Gel, ölümsüzlük tahtından haber ver bize. 

Bizi bizden al, götür o Mesnevi ummanına, 

O ilahî aşk kervanına. 

Ey yılları yıllara ulaştırıp aşan, 

Ey nesillerden nesillere ulaşan, 

Doyumsuz sevgine doymuyor ihvan. 

Sulha, sükûna susamış cihan, 

Yetiş imdada aman ey büyük Dost, ey koca Sultan,

Bir kere değil, bin kere gel. 

Yine de gel, yine de gel, yine de gel, 

Yüce sultan Hazreti Mevlâna’m…

10. Aşk ateşidir ki neyin içine düşmüştür, aşk coşkunluğudur ki şarabın içine düşmüştür.

11. Ney, dosttan ayrılan kişinin arkadaşı, haldaşıdır.
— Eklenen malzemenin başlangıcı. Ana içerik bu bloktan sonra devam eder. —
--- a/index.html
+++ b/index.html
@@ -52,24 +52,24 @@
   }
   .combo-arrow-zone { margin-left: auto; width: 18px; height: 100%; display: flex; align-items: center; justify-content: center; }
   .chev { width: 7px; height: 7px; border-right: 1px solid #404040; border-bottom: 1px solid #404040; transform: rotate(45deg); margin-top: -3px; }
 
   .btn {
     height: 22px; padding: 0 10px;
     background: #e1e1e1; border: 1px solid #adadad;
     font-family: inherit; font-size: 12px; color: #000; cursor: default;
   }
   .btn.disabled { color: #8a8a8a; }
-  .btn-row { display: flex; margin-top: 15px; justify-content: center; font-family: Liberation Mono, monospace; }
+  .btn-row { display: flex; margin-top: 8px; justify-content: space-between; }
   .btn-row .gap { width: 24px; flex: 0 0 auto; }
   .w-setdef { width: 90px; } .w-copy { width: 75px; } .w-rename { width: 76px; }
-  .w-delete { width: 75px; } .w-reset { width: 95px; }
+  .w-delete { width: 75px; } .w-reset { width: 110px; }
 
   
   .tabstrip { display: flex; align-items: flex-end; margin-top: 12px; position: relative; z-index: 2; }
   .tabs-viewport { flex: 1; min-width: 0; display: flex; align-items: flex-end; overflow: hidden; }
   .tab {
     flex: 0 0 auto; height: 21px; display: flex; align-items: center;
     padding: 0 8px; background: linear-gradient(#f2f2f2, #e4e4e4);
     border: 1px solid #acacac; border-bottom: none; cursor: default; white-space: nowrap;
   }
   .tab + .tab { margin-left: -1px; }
Onun perdeleri perdelerimizi yırttı.

12. Ney gibi hem bir zehir, hem bir tiryak, ney gibi hem bir hemdem, hem bir müştak kim gördü?
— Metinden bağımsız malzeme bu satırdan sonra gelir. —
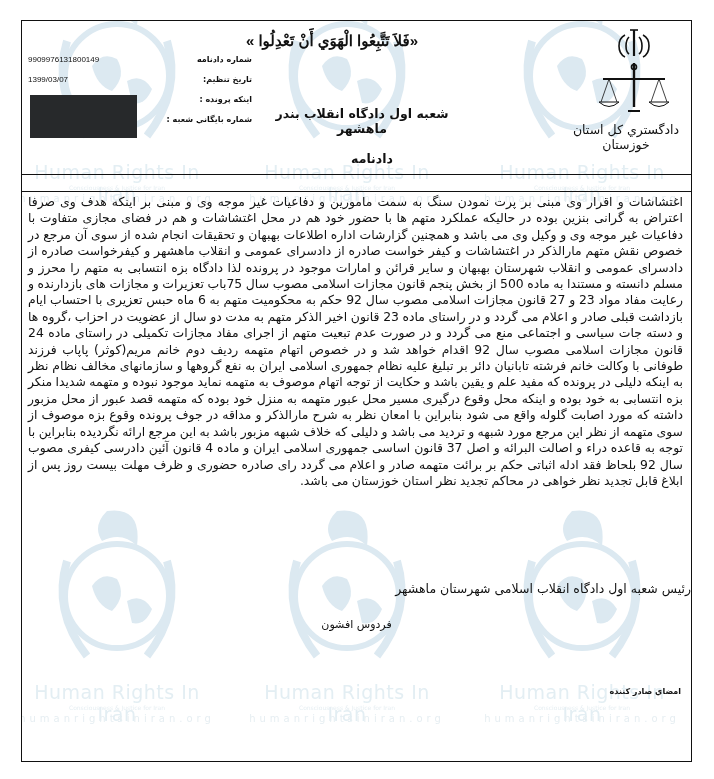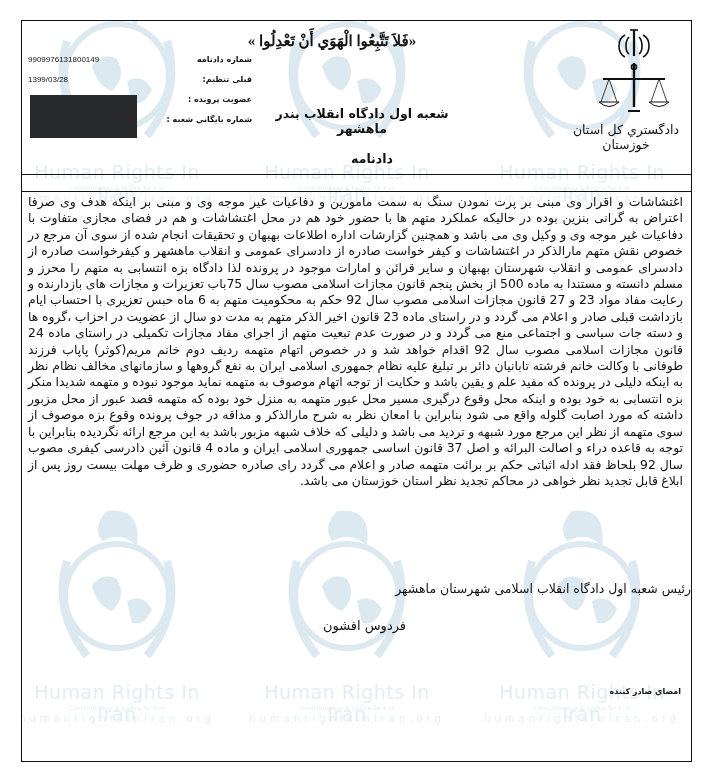--- a/index.html
+++ b/index.html
@@ -8,34 +8,34 @@
   .watermarks { position:absolute; inset:0; pointer-events:none; z-index:0; }
   .wm { position:absolute; width:210px; height:230px; }
   .wm-logo { position:absolute; left:35px; top:0; width:140px; height:175px; }
   .wm-t1 { position:absolute; left:0; width:210px; top:180px; text-align:center; font-family:"DejaVu Sans", sans-serif; font-weight:normal; font-size:19px; color:#e3eef3; letter-spacing:0.5px; }
   .wm-t2 { position:absolute; left:0; width:210px; top:203px; text-align:center; font-size:6px; color:#e6eef2; }
   .wm-t3 { position:absolute; left:0; width:210px; top:212px; text-align:center; font-size:10px; letter-spacing:4px; color:#e6eef2; }
 
   .header { position:absolute; left:0; top:0; width:100%; height:153px; border-bottom:1px solid #111; z-index:1; }
   .emblem { position:absolute; right:18px; top:6px; width:78px; height:92px; }
   .org { position:absolute; right:10px; top:101px; width:110px; text-align:center; font-size:12.5px; line-height:15px; direction:rtl; }
-  .verse { position:absolute; left:195px; top:11px; width:230px; text-align:center; font-family:Liberation Serif, serif; font-size:15px; font-weight:bold; direction:rtl; }
+  .verse { position:absolute; left:195px; top:11px; width:230px; text-align:center; font-family:Liberation Sans, sans-serif; font-size:15px; font-weight:bold; direction:rtl; }
   .branch { position:absolute; left:240px; top:85px; width:200px; text-align:center; font-size:12.5px; font-weight:bold; direction:rtl; }
   .doc-title { position:absolute; left:290px; top:130px; width:120px; text-align:center; font-size:12.5px; font-weight:bold; direction:rtl; }
   .meta-labels { position:absolute; left:130px; top:34px; width:100px; direction:rtl; font-size:8px; font-weight:bold; }
   .meta-labels div { height:20px; text-align:right; }
   .meta-values { position:absolute; left:6px; top:34px; width:110px; font-size:8px; font-family:"Liberation Sans", sans-serif; }
   .meta-values div { height:20px; }
   .redact { position:absolute; left:8px; top:74px; width:107px; height:43px; background:#27292b; }
 
   .spacer-row { position:absolute; left:0; top:153px; width:100%; height:17px; border-bottom:1px solid #111; z-index:1; }
 
   .body { position:absolute; left:6px; right:8px; top:173px; z-index:1; direction:rtl; text-align:justify; text-align-last:right; font-family:"DejaVu Sans", sans-serif; font-size:12.4px; line-height:16.4px; color:#111; word-spacing:-0.5px; }
   .sig-title { position:absolute; left:0; width:100%; top:560px; text-align:right; direction:rtl; font-size:12.5px; z-index:1; }
-  .sig-name { position:absolute; left:8px; width:100%; top:597px; text-align:center; direction:rtl; font-size:13px; z-index:1; }
+  .sig-name { position:absolute; left:0; width:100%; top:597px; text-align:center; direction:rtl; font-size:11px; z-index:1; }
   .sig-label { position:absolute; right:10px; top:666px; direction:rtl; font-size:8px; font-weight:bold; z-index:1; }
   .address { position:absolute; right:10px; top:717px; direction:rtl; font-size:8.5px; font-weight:bold; z-index:1; white-space:nowrap; }
 </style>
 </head>
 <body>
 
 <div class="frame">
 
   <div class="watermarks" id="wm-layer">
       <div class="wm" style="left: -10px; top: -40px;">
@@ -155,27 +155,27 @@
       <div>دادگستري کل استان</div>
       <div>خوزستان</div>
     </div>
 
     <div class="verse">«فَلاَ تَتَّبِعُوا الْهَوَي أَنْ تَعْدِلُوا »</div>
     <div class="branch">شعبه اول دادگاه انقلاب بندر ماهشهر</div>
     <div class="doc-title">دادنامه</div>
 
     <div class="meta-labels">
       <div>شماره دادنامه</div>
-      <div>قبلی تنظيم:</div>
-      <div>عضویت پرونده :</div>
+      <div>تاريخ تنظيم:</div>
+      <div>اینکه پرونده :</div>
       <div>شماره بايگاني شعبه :</div>
     </div>
     <div class="meta-values">
       <div>9909976131800149</div>
-      <div>1399/03/28</div>
+      <div>1399/03/07</div>
     </div>
     <div class="redact"></div>
   </div>
 
   <div class="spacer-row"></div>
 
   <div class="body">اغتشاشات و اقرار وی مبنی بر پرت نمودن سنگ به سمت مامورین و دفاعیات غیر موجه وی و مبنی بر اینکه هدف وی صرفا اعتراض به گرانی بنزین بوده در حالیکه عملکرد متهم ها با حضور خود هم در محل اغتشاشات و هم در فضای مجازی متفاوت با دفاعیات غیر موجه وی و وکیل وی می باشد و همچنین گزارشات اداره اطلاعات بهبهان و تحقیقات انجام شده از سوی آن مرجع در خصوص نقش متهم مارالذکر در اغتشاشات و کیفر خواست صادره از دادسرای عمومی و انقلاب ماهشهر و کیفرخواست صادره از دادسرای عمومی و انقلاب شهرستان بهبهان و سایر قرائن و امارات موجود در پرونده لذا دادگاه بزه انتسابی به متهم را محرز و مسلم دانسته و مستندا به ماده 500 از بخش پنجم قانون مجازات اسلامی مصوب سال 75باب تعزیرات و مجازات های بازدارنده و رعایت مفاد مواد 23 و 27 قانون مجازات اسلامی مصوب سال 92 حکم به محکومیت متهم به 6 ماه حبس تعزیری با احتساب ایام بازداشت قبلی صادر و اعلام می گردد و در راستای ماده 23 قانون اخیر الذکر متهم به مدت دو سال از عضویت در احزاب ،گروه ها و دسته جات سیاسی و اجتماعی منع می گردد و در صورت عدم تبعیت متهم از اجرای مفاد مجازات تکمیلی در راستای ماده 24 قانون مجازات اسلامی مصوب سال 92 اقدام خواهد شد و در خصوص اتهام متهمه ردیف دوم خانم مریم(کوثر) پاپاب فرزند طوفانی با وکالت خانم فرشته تابانیان دائر بر تبلیغ علیه نظام جمهوری اسلامی ایران به نفع گروهها و سازمانهای مخالف نظام نظر به اینکه دلیلی در پرونده که مفید علم و یقین باشد و حکایت از توجه اتهام موصوف به متهمه نماید موجود نبوده و متهمه شدیدا منکر بزه انتسابی به خود بوده و اینکه محل وقوع درگیری مسیر محل عبور متهمه به منزل خود بوده که متهمه قصد عبور از محل مزبور داشته که مورد اصابت گلوله واقع می شود بنابراین با امعان نظر به شرح مارالذکر و مداقه در جوف پرونده وقوع بزه موصوف از سوی متهمه از نظر این مرجع مورد شبهه و تردید می باشد و دلیلی که خلاف شبهه مزبور باشد به این مرجع ارائه نگردیده بنابراین با توجه به قاعده دراء و اصالت البرائه و اصل 37 قانون اساسی جمهوری اسلامی ایران و ماده 4 قانون آئین دادرسی کیفری مصوب سال 92 بلحاظ فقد ادله اثباتی حکم بر برائت متهمه صادر و اعلام می گردد رای صادره حضوری و ظرف مهلت بیست روز پس از ابلاغ قابل تجدید نظر خواهی در محاکم تجدید نظر استان خوزستان می باشد.</div>
 
   <div class="sig-title">رئیس شعبه اول دادگاه انقلاب اسلامی شهرستان ماهشهر</div>
   <div class="sig-name">فردوس افشون</div>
Hasan Dedemiz, “Aslında dünyanın her cüz’ü, her şeyi aşıktır” der, “her şeyin, her zerrenin, her atomun bile içine bir aşk ateşi düşmüştür. Her şey, Sevgili ile buluşmak için çırpınır durur; her şey buluşma sarhoşudur! Fakat onlar, kendi sırlarını sana söylemezler. Çünkü sır, lâyık olandan başkasına söylenmez!”
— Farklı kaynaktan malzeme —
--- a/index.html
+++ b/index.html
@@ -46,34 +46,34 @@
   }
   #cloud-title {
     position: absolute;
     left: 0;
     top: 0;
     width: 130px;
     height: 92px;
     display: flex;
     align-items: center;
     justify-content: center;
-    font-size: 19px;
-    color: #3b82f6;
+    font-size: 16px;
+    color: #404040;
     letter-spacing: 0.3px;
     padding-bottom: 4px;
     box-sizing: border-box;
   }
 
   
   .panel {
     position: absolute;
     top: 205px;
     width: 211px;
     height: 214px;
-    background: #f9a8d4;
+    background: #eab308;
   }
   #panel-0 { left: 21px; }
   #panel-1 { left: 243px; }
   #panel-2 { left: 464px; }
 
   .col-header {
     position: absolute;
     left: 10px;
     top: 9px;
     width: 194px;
Ve yine şöyle buyuruyor, “Mürşid-i Kâmil’in sözleri bazı kişilere başta küfür gibi görünebilir ama, yavaş yavaş muhakeme ettikçe ne demek istediğimizi anlarlar… Bu dünyanın sonu sınırı vardır; o âleminse ne kıyısı var, ne sonu. Bunu gören göğe ağar; Hakk’ın verdiği zevkle, şevkle perdeleri yırtar gider. O aşkın derdi, perdeleri yırtar; hatta yeri, göğü bile deler geçer. Sen yok oldun, kalmadın mı, o vakit O gelir, görünür; o zaman anlarsın ki ortada senden başka kimsecik yok; değil mi ki sen mürşidine itaat ediyorsun, hem ruh kesildin hem beden, ikiniz de zevkle dopdolu bir hale geldiniz demektir, ikiniz de şevkle dirildiniz artık. Bütün bedenlerdeki şevk birdir; sen bedenleri bırak da zevki şevki, bir bil.”

Nitekim, Abdülbaki Gölpınarlı da buyuruyor ki: “Mevlâna, ney’e düşen ateşin aşk ateşi, şaraba düşen coşkunluğun aşk coşkunluğu olduğunu söyleyerek aşkın, bütün âlemde bulunduğunu bildirmekte, âdeta her varlığın, istidâdınca kemâle doğru yüceldiğini anlatmaktadır… Buradaki şarap da şüphe yok ki bir remizdir, insanı varlığından, benliğinden alan, gerçek aşka, irfâna, manevî neşeye garkeden cezbeye işarettir. Ney’in hem zehir, hem panzehir olması da kâmil insanın sözüyle, bakışıyla, istidât sahibinin kötü huylarını yok etmesine, o kötü huyların zehriyle zehirlenmiş olan ilahî huylarını diriltmesine işarettir.”

Rubai:

“Gece oluncaya kadar, bizim gündüzümüze gece yoktur. Çünkü, bizim gündüzümüzün güneşi, aşktır. 

Aşk mezhebinde aşka yol bulunamaz. Aşk, öyle bir engin denizdir ki, ne kenarı, ne de ucu bucağı vardır. 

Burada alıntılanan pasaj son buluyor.